** Opening Exercise materials block **

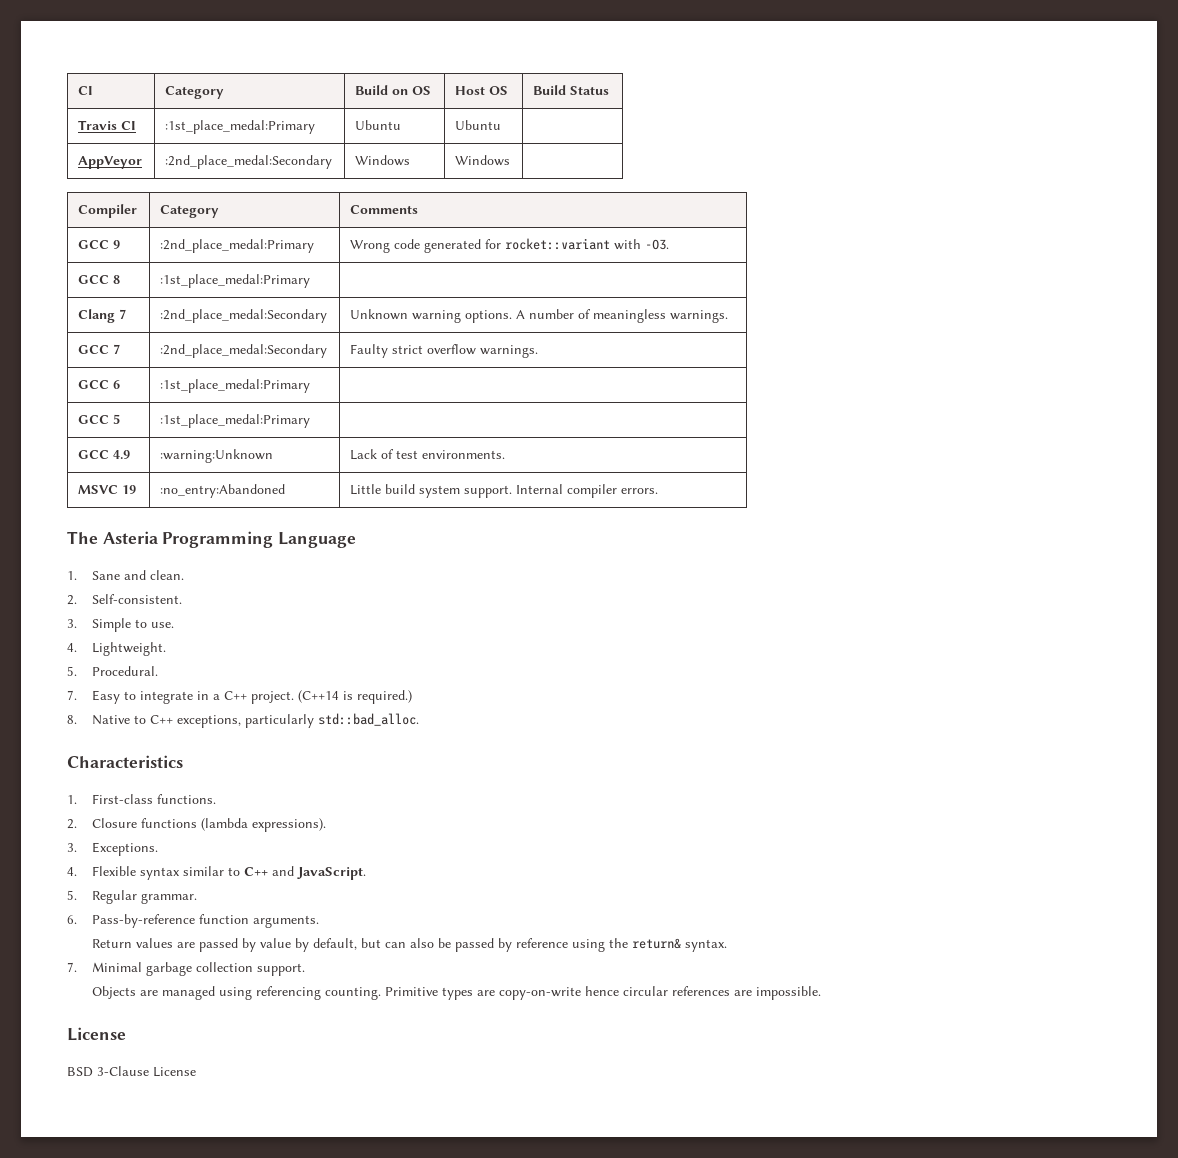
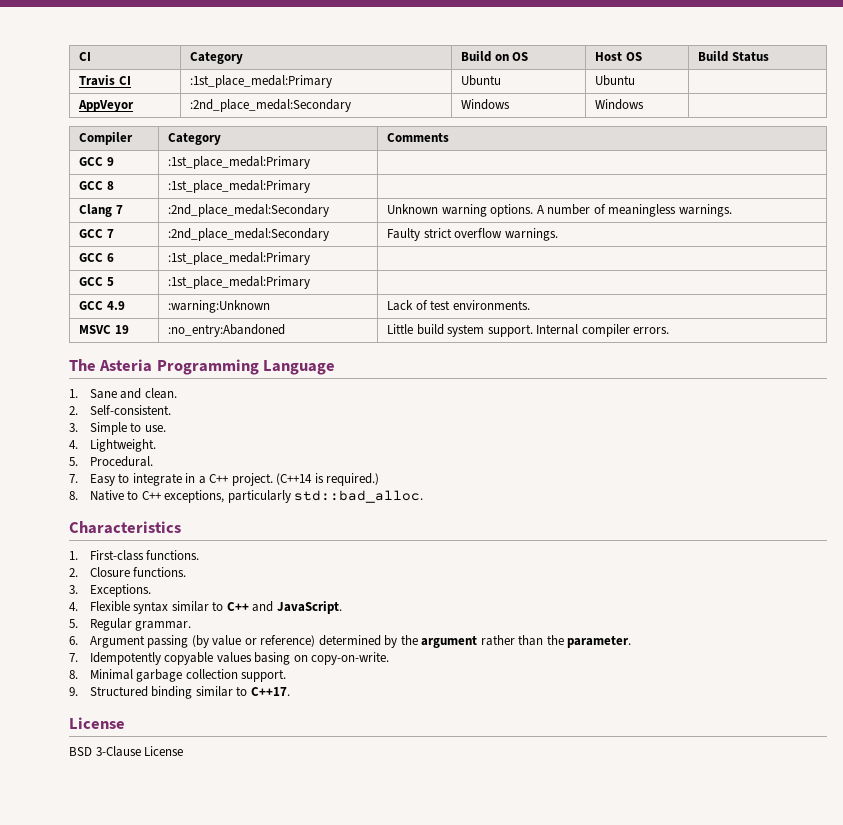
[160,239,315,253] [350,238,670,253] :2nd_place_medal:Primary | Wrong code generated for rocket::variant with -O3. -> [168,156,311,169] :1st_place_medal:Primary |
[140,818,326,832] functions (lambda expressions). -> [133,567,187,577] functions.
[91,914,319,928] [91,938,727,952] [67,962,305,976] [91,986,821,1000] Pass-by-reference function arguments. // Return values are passed by value by default, but can also be passed by reference using the return& syntax. // 7. Minimal garbage collection support. // Objects are managed using referencing counting. Primitive types are copy-on-write hence circular references are impossible. -> [89,635,632,648] [69,652,390,665] [69,669,287,682] [69,686,290,699] Argument passing (by value or reference) determined by the argument rather than the parameter. // 7. Idempotently copyable values basing on copy-on-write. // 8. Minimal garbage collection support. // 9. Structured binding similar to C++17.

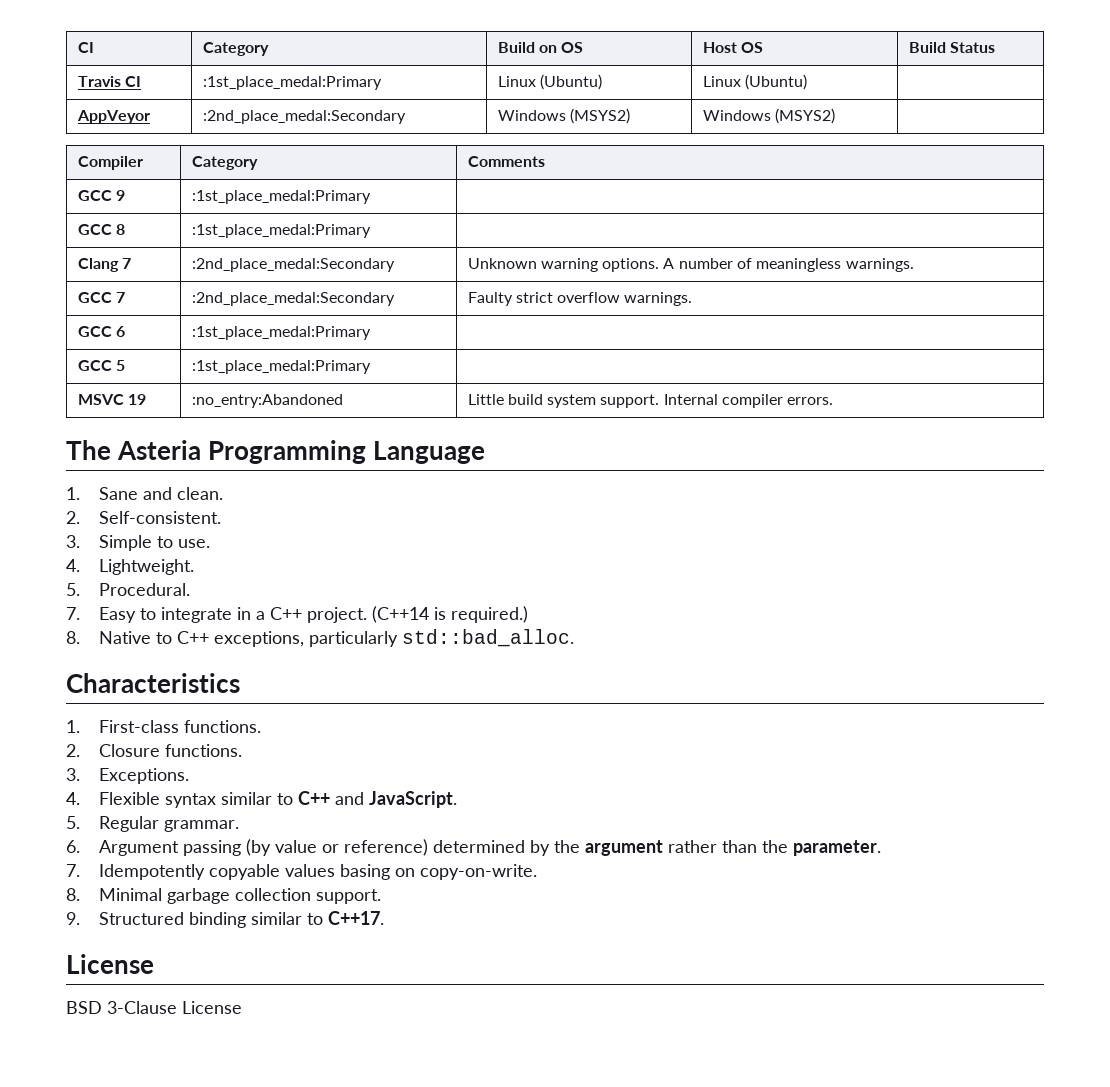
[461,75,502,86] [595,75,636,86] Ubuntu | Ubuntu -> [497,74,602,90] [702,74,807,90] Linux (Ubuntu) | Linux (Ubuntu)
[595,99,645,110] | Windows -> [569,108,630,124] [702,108,835,124] (MSYS2) | Windows (MSYS2)
[79,301,125,310] [168,300,271,313] [387,300,530,311] // GCC 4.9 | :warning:Unknown | Lack of test environments. -> (371, 367) none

** Closing Exercise materials block **

▶ _What the exercise asks_: Could you output all of the records exactly, without their pictures?

▶ _Answer below_:
[160,239,315,253] [350,238,670,253] :2nd_place_medal:Primary | Wrong code generated for rocket::variant with -O3. -> [168,156,311,169] :1st_place_medal:Primary |
[140,818,326,832] functions (lambda expressions). -> [133,567,187,577] functions.
[91,914,319,928] [91,938,727,952] [67,962,305,976] [91,986,821,1000] Pass-by-reference function arguments. // Return values are passed by value by default, but can also be passed by reference using the return& syntax. // 7. Minimal garbage collection support. // Objects are managed using referencing counting. Primitive types are copy-on-write hence circular references are impossible. -> [89,635,632,648] [69,652,390,665] [69,669,287,682] [69,686,290,699] Argument passing (by value or reference) determined by the argument rather than the parameter. // 7. Idempotently copyable values basing on copy-on-write. // 8. Minimal garbage collection support. // 9. Structured binding similar to C++17.

[461,75,502,86] [595,75,636,86] Ubuntu | Ubuntu -> [497,74,602,90] [702,74,807,90] Linux (Ubuntu) | Linux (Ubuntu)
[595,99,645,110] | Windows -> [569,108,630,124] [702,108,835,124] (MSYS2) | Windows (MSYS2)
[79,301,125,310] [168,300,271,313] [387,300,530,311] // GCC 4.9 | :warning:Unknown | Lack of test environments. -> (371, 367) none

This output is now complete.